-Estás muy raro, Magnus.
¿Te duele algo?
-Sí.
Cleo alargó el brazo y, con
mano temblorosa, le apartó el pelo de la frente. Magnus levantó la cara y su
mirada se encontró con la de ella. No podía hablar; era incapaz de poner en
palabras todo lo que sentía. De modo que se quedó callado y siguió mirándola a los
ojos sin mascara ni protección alguna, mostrando toda la emoción y el caos que
guardaba en el corazón.
-Te amo, Cleo –dijo al fin,
dándose cuenta de que no era difícil pronunciar unas palabras en las que había
tanta verdad-. Te quiero tanto que me hace daño.
Los ojos de ella se
abrieron de par en par.
-¿Qué has dicho?
Magnus dejó escapar una
risa suave.
-Creo que me has entendido
a la primera –replicó.
Cleo se acercó más a él y
volvió a atusarle el pelo, húmedo por la nieve. Él se quedó petrificado al notar
su contacto. Apenas podía respirar; en su mente no había sitio para ideas ni
palabras, solo para el roce de los dedos de ella sobre su piel. Con audacia
creciente, Cleo siguió la línea de sus pómulos y su mandíbula, la cicatriz que
cruzaba su mejilla…
Su cara casi rozaba la de
Magnus; ahora estaban tan cerca que él sentía la tibieza de su aliento en los
labios.
-Yo también te quiero
–susurró ella-. Y ahora bésame, por favor.
Con un gemido gutural,
Magnus pegó su boca a la de ella y respiró su aroma, saboreando la dulzura de
sus labios y la suavidad de su lengua. Ella le devolvió el beso sin reservas,
con más pasión y profundidad aun aquella noche en Cima de Cuervo.

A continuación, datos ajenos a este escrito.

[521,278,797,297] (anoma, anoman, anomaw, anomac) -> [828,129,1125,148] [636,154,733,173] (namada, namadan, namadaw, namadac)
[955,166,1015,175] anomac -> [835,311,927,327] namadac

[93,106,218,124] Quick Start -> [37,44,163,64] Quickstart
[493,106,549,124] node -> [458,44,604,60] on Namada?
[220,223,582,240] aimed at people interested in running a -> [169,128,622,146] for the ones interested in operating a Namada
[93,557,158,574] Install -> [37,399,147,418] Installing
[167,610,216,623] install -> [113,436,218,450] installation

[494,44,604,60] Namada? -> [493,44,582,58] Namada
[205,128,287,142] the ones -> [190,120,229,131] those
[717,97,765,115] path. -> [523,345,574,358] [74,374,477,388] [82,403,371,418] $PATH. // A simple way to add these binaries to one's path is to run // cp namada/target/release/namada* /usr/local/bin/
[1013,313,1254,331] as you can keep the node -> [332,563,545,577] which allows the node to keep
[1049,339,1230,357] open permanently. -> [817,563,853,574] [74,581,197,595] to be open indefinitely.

Necesitaba a Cleo, ansiaba
su contacto con una intensidad dolorosa. Su deseo por ella no había cedido ni
por un instante.
Cleo separó los labios y
Magnus se quedó paralizado de miedo. ¿Se estaría arrepintiendo? ¿Querría
rechazarlo? Pero, en vez de apartarse, ella volvió a mirarle a los ojos fija,
profundamente, con una seriedad arrobada.
Magnus rodeó su cara con
las manos y volvió a besarla. De la garganta de ella escapó un gemido ronco que
casi enloqueció a Magnus de deseo.
Separándose de nuevo, Cleo
se quitó el capote y luego desató el cordel que cerraba la blusa de Magnus. Se
inclinó para rozar su pecho con los labios, y él la agarró de los hombros para
detenerla.
-Cleo, por favor…
-Chissst –dijo poniéndole
un dedo delate de la boca-. No lo estropees; si hablamos, tal vez empecemos a
discutir otra vez.
Le sonrió, y él supo que
estaba perdido.
Cuando sus labios volvieron
a juntarse, Magnus abandonó el escaso control de sí mismo que el quedaba.